Isaak Broders Gefühl für Wald


Schon der erste Blick auf die Fotografien von Isaak Broder wird angesogen, hineingezogen in eine hierzulande zumindest noch wohlvertraute Atmosphäre. Für deren Existenz ist der vernunftbegabte Mitteleuropäer ästhetisch, ökologisch und existenziell dankbar, zumal sie sich mit wesentlichen, unauslöschlichen Eindrücken verbindet. Neben allen uralten Mythen und Märchen, in denen der Wald Gutes und Ungutes verheißt, die unser kaum auserzählbar reiches Gefühl für diesen Lebensraum prägen, neben seinen symbolischen und psychologischen Bedeutungen und dem aktuellen Bewusstsein für seinen Wert und seine Bedrohung, kann fast jede und jeder Waldbilder mit eigenen Erfahrungen konnotieren – alltäglichen oder besonderen.

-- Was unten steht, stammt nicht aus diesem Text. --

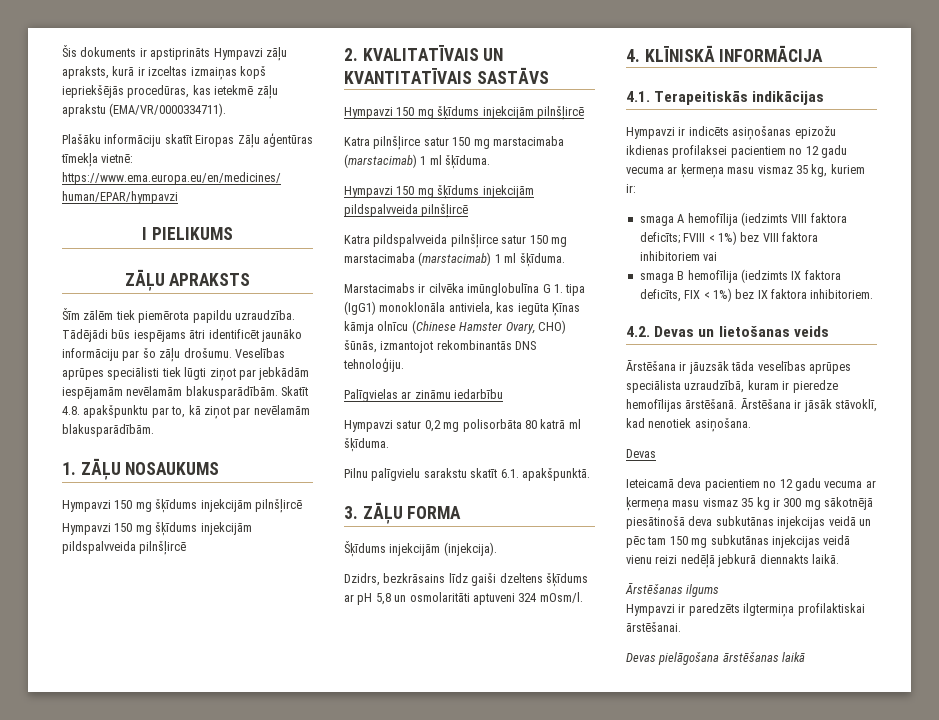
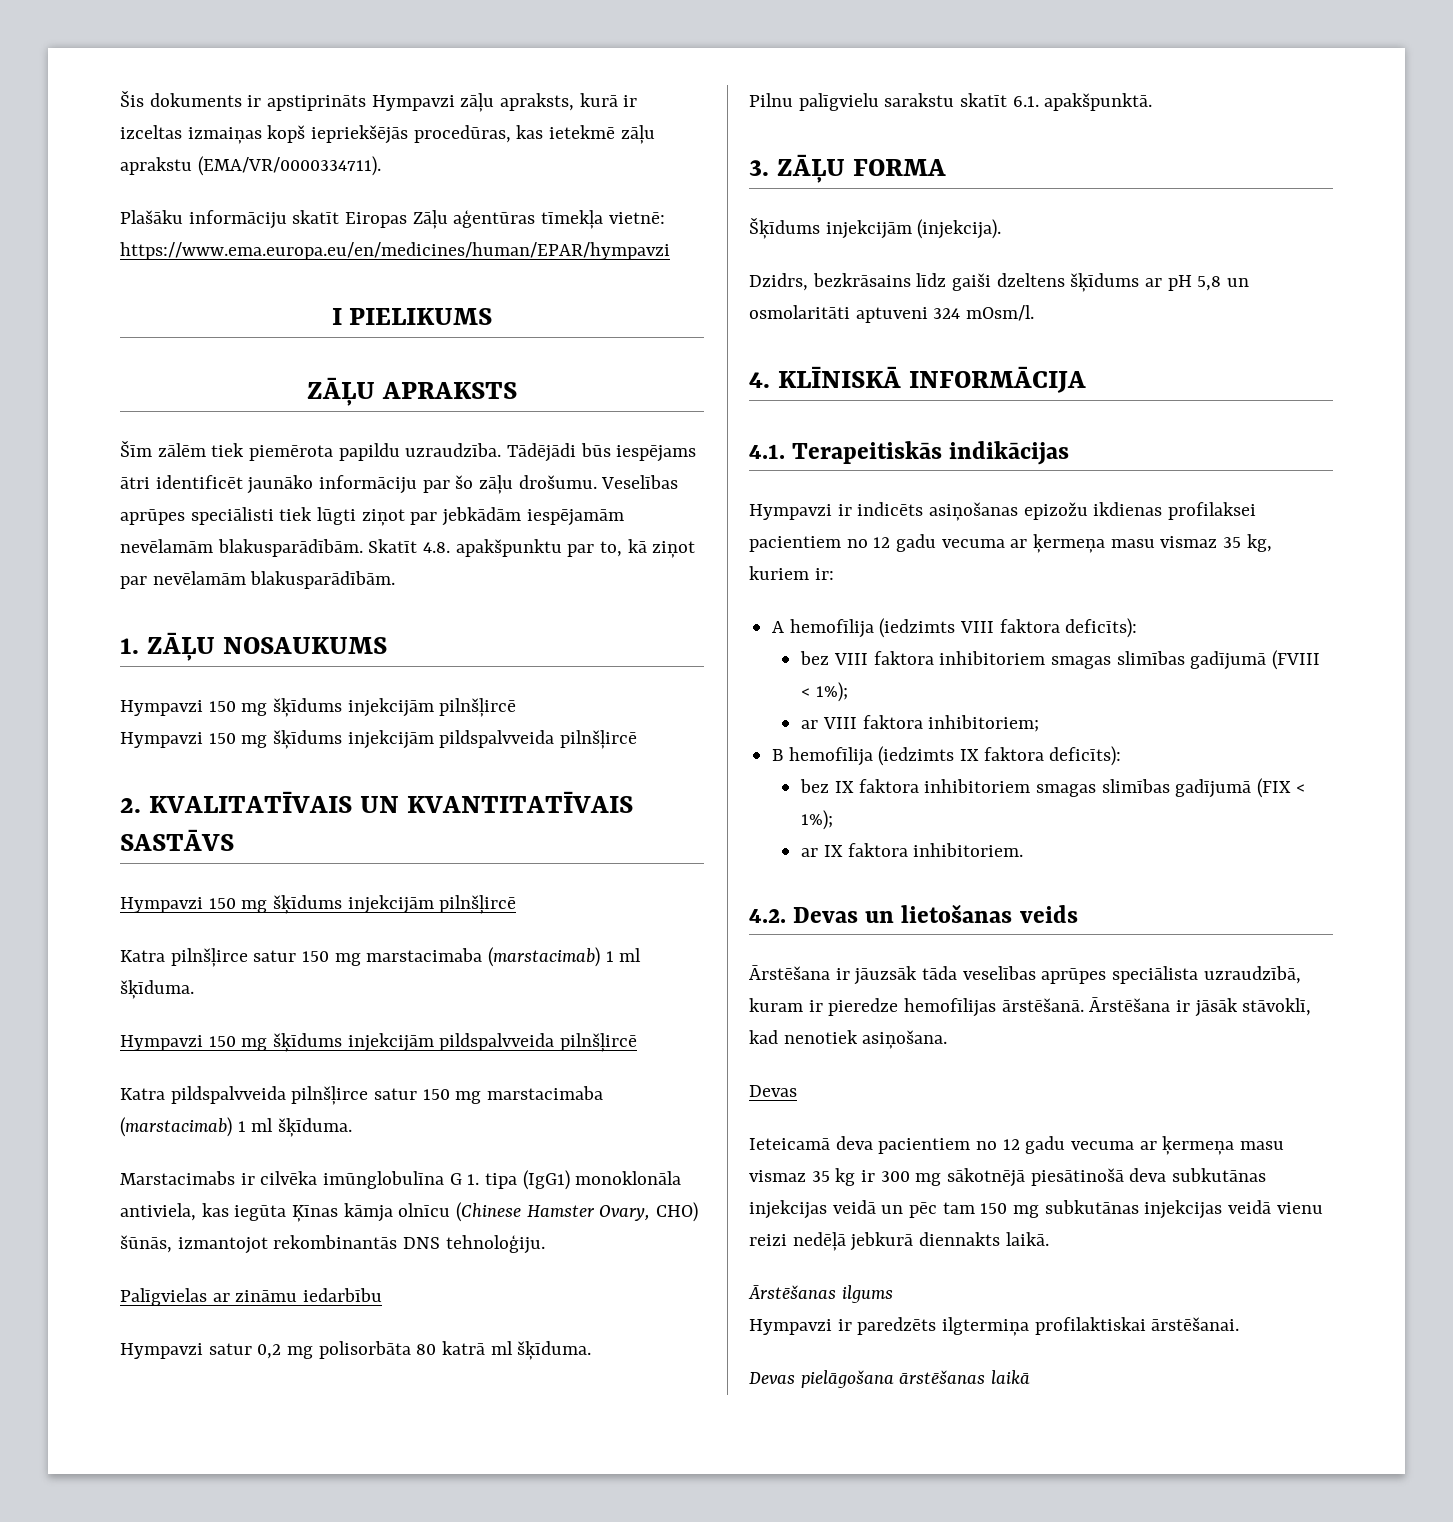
- smaga A hemofīlija (iedzimts VIII faktora deficīts; FVIII < 1%) bez VIII faktora inhibitoriem vai
- smaga B hemofīlija (iedzimts IX faktora deficīts, FIX < 1%) bez IX faktora inhibitoriem.
+ A hemofīlija (iedzimts VIII faktora deficīts):
+ bez VIII faktora inhibitoriem smagas slimības gadījumā (FVIII < 1%);
+ ar VIII faktora inhibitoriem;
+ B hemofīlija (iedzimts IX faktora deficīts):
+ bez IX faktora inhibitoriem smagas slimības gadījumā (FIX < 1%);
+ ar IX faktora inhibitoriem.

Der Wald der Kindheit, vermutlich der eindrücklichste, an dessen Rand man lebte, hatte die Nacht über rauschend gewacht und war gewachsen. Er lockte mit Verstecktem und Verstecken. Man konnte schon am Morgen im Schatten finden und aufsuchen – Überwachsenes und Unterholz, Gefallenes, Zerfallendes, plötzlich Erblühtes, aus der Erde geschossene Pilze, manchmal übelriechend, eine Senke, die ein heimeliger Hüttenstandort werden wollte, den bequemen Platz hoch oben in einem jüngeren Baum, von dem aus sich unsichtbar und beschützt alles beobachten ließ. Gefällte Stämme waren ein Floß und jeder Zweig brauchbar – als Schwert für den Brennesselkampf, Pfeil, Bogen oder Fahnenmast. Das Herz flatterte, wenn man weiter ging, tiefer hinein, sich ins Unvertraute vorwagte. Wenn einen ein unbekanntes Rascheln aufschreckte, war man hasenfüßig schnell und mit hocherhobenen Beinen zurück am Waldrand, auf dem bekannten Weg, dessen Ende zwei wirklich uralte Eichen flankierten. Dort war es dann doch wieder ganz hell, Straße und Wohnhaus lagen beruhigend nah. Abends, wenn alle Abenteuer bestanden waren, rochen Hände, Haare, Hosen und Haut nach Erde, Rinde und Laub.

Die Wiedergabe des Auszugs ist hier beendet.